In the morning that my lord should depart and remove, being then at mass in his closet, he consecrated the Chancellor of France a cardinal, and put upon him the habit due to that order; and then took his journey into Englandward, making such necessary expedition that he came to Guisnes, where he was nobly received of my Lord Sands, then captain there, with all the retinue thereof. And from thence he rode to Calais, where he tarried the shipping of his stuff, horses, and train; and in the meantime he established there a mart, to be kept for all nations; but how long it endured, and in what sort it was used, I know not, for I never heard of any great good that it did, or of any worthy assembly there of merchants or merchandise, that was brought thither for the furniture of so weighty a matter.
These things finished, and others for the weal of the town, he took shipping and arrived at Dover, from whence he rode to the king, being then in his progress at Sir Harry Wyatt’s house, in Kent, [it was] supposed among us that he should be joyfully received at his home coming, as well of the king as of all other noblemen: but we were deceived in our expectation. Notwithstanding he went, immediately after his coming, to the king, with whom he had long talk, and continued there in the court two or three days; and then returned to his house at Westminster, where he remained until Michaelmas term, which was within a fortnight after, and using his room of Chancellorship, as he was wont to do.

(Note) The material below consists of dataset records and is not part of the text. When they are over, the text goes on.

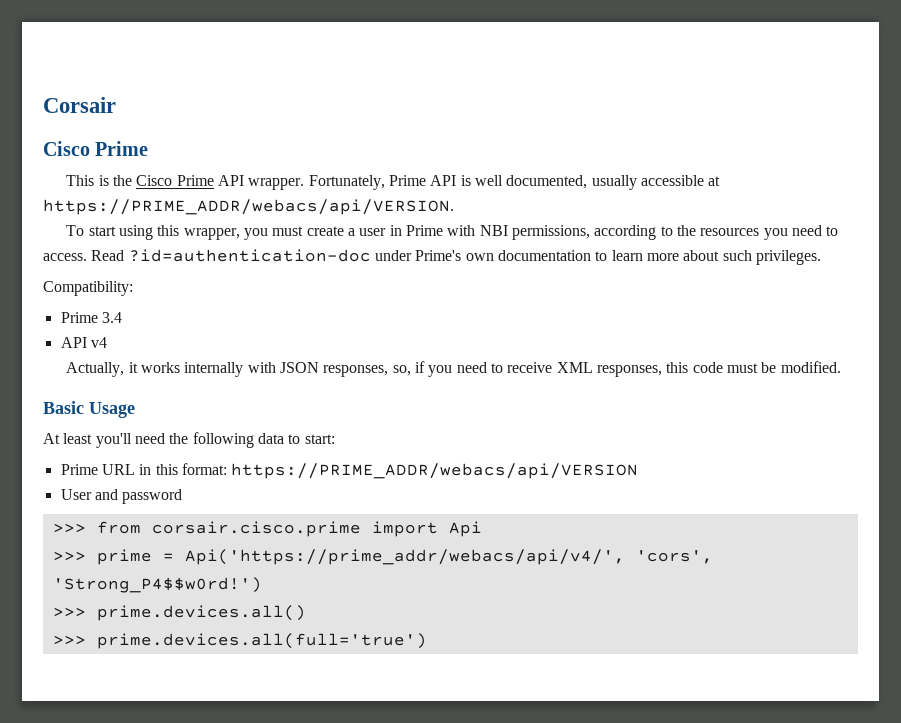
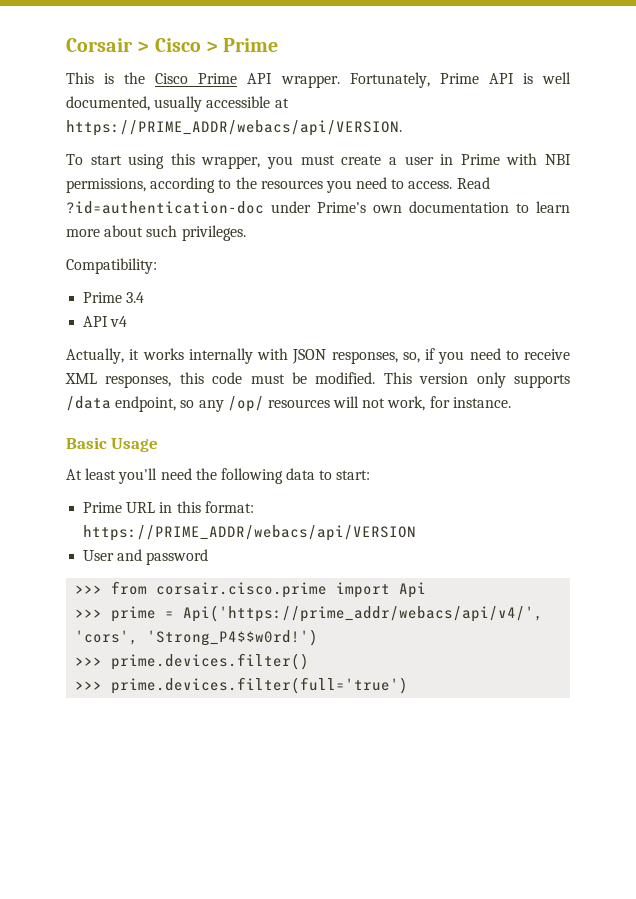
- Corsair
- Cisco Prime
+ Corsair > Cisco > Prime
+ This version only supports /data endpoint, so any /op/ resources will not work, for instance.
- >>> prime.devices.all()
- >>> prime.devices.all(full='true')
+ >>> prime.devices.filter()
+ >>> prime.devices.filter(full='true')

At which time he caused an assembly to be made in the Star Chamber, of all the noblemen, judges, and justices of the peace of every shire that were at that present in Westminster Hall, and there made to them a long oration, declaring unto them the cause of his embassy into France, and of his proceeding there; among the which he said, "he had concluded such an amity and friendship as never was heard of in this realm in our time before, as well between the emperor and us, as between the French king and our sovereign lord, concluding a perpetual peace, which shall be confirmed in writing, alternately, sealed with the broad seals of both the realms graved in fine gold; affirming furthermore, that the king should receive yearly his tribute, by that name, for the Duchy of Normandy, with all other costs which he hath sustained in the wars. And where there was a restraint made in France of the French queen’s dower, whom the Duke of Suffolk had married, for divers years during the wars, it is fully concluded, that she shall not only receive the same yearly again, but also the arrearages being unpaid during the restraint. All which things shall be perfected at the coming of the great embassy out of France: in the which shall be a great number of noblemen and gentlemen for the conclusion of the same, as hath not been seen repair hither out of one realm in an embassy. This peace thus concluded, there shall be such an amity between gentlemen of each realm, and intercourse of merchants with merchandise, that it shall seem to all men the territories to be but one monarchy. Gentlemen may travel quietly from one country to another for their recreation and pastime; and merchants, being arrived in each country, shall be assured to travel about their affairs in peace and tranquillity: so that this realm shall joy and prosper for ever. Wherefore it shall be well done for all true Englishmen to advance and set forth this perpetual peace, both in countenance and gesture, with such entertainment as it may be a just occasion unto the Frenchmen to accept the same in good part, and also to use you with the semblable, and make of the same a noble report in their countries.